Causal models for qualitative and mixed methods inference

Lecture 2: Queries and inferences

Macartan Humphreys and Alan Jacobs

1 Queries

(Alan)

1.1 Estimands (causal questions)

Estimands are the things you want to know.

A few common causal estimands:

  • Case-level causal effects
    • e.g., Did/does \(X\) have a positive effect on \(Y\) in this case?
    • e.g., Did \(X=1\) cause \(Y=1\) in this case with \(X=1, Y=1\)? (“causes of effects”)
  • Causal pathways
    • e.g., Does \(X\) affect \(Y\) through \(M\)?
      • For this case?
      • For population as a whole?
  • Average causal effects for a population
    • e.g., What is the average effect of \(X\) on \(Y\)? (“effects of causes”)

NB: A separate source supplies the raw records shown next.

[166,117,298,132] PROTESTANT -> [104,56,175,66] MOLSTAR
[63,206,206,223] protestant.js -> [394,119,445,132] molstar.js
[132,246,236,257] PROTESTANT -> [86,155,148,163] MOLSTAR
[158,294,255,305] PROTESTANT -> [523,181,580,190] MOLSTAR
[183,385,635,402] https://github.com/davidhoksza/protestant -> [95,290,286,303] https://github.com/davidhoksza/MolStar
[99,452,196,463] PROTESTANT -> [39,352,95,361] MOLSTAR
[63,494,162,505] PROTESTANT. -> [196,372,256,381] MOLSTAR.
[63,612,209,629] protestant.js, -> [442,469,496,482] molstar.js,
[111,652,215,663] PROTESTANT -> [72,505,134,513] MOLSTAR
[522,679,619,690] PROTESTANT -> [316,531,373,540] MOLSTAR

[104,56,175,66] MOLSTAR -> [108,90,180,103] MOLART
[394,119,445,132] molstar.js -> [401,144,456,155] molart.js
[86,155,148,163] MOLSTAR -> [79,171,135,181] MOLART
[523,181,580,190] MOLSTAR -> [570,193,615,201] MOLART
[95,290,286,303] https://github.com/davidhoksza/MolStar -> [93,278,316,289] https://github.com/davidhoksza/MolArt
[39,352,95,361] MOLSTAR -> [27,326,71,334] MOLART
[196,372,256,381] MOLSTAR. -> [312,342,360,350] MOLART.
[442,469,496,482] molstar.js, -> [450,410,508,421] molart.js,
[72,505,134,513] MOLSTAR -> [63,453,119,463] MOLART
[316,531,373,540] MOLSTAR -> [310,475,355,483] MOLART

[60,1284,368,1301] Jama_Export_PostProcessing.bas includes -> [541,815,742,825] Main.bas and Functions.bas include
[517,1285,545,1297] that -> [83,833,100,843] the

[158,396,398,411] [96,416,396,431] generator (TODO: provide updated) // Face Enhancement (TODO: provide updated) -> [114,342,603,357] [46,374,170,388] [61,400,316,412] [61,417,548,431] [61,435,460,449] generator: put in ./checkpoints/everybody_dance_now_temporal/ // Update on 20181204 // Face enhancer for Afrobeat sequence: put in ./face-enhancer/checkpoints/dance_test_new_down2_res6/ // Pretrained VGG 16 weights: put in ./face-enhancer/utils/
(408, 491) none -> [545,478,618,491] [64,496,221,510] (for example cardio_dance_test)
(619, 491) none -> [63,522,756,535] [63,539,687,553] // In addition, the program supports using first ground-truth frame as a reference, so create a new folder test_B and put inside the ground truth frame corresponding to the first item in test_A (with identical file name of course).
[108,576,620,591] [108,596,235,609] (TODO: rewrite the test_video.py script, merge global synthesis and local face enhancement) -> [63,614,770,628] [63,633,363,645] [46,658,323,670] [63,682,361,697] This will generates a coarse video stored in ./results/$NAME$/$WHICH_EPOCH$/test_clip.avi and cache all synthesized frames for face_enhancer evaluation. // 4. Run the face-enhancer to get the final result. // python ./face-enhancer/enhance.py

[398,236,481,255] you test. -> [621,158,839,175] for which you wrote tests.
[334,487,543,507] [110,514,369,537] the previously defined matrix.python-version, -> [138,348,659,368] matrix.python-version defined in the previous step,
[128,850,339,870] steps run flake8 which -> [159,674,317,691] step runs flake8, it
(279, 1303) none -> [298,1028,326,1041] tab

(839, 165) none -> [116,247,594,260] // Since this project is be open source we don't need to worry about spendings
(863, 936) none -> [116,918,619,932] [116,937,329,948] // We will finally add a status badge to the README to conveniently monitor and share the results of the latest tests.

1.2 Case-level causal effects

  • In qualitative research, we often see an outcome and want to know what caused it
    • Why does \(Y=1\) in this case?
    • Why did Argentina democratize in the 1980s?
  • And we have suspected causes?
    • Did \(X=1\) cause \(Y=1\) in this case?
    • Did \(W=1\) cause \(Y=1\) in this case?
    • Did military defeat cause Argentina’s democratization?
  • “Did \(X=1\) cause \(Y=1\) in this case?” means (in a binary framework)….
    • If \(X\) had been \(0\) in this case, would \(Y\) have been \(0\)?
  • “Did military defeat cause Argentina’s democratization?” means….
    • If military defeat had not happened, would Argentina’s democratization have failed to happen?

1.3 The probability of a case-level causal effect

  • Our estimates of case-level causal effects have uncertainty

    • Our inferences thus take the form of probabilities – as degrees of belief
  • We call this probability of causation

  • We always condition case-level queries on what we already know about the case

    • Given that \(X=1\) and \(Y=1\) in this case, what’s the probability that \(X=1\) caused \(Y=1\)?
    • Given that Argentina experienced military defeat and democratized, what’s the probability that the former caused the latter?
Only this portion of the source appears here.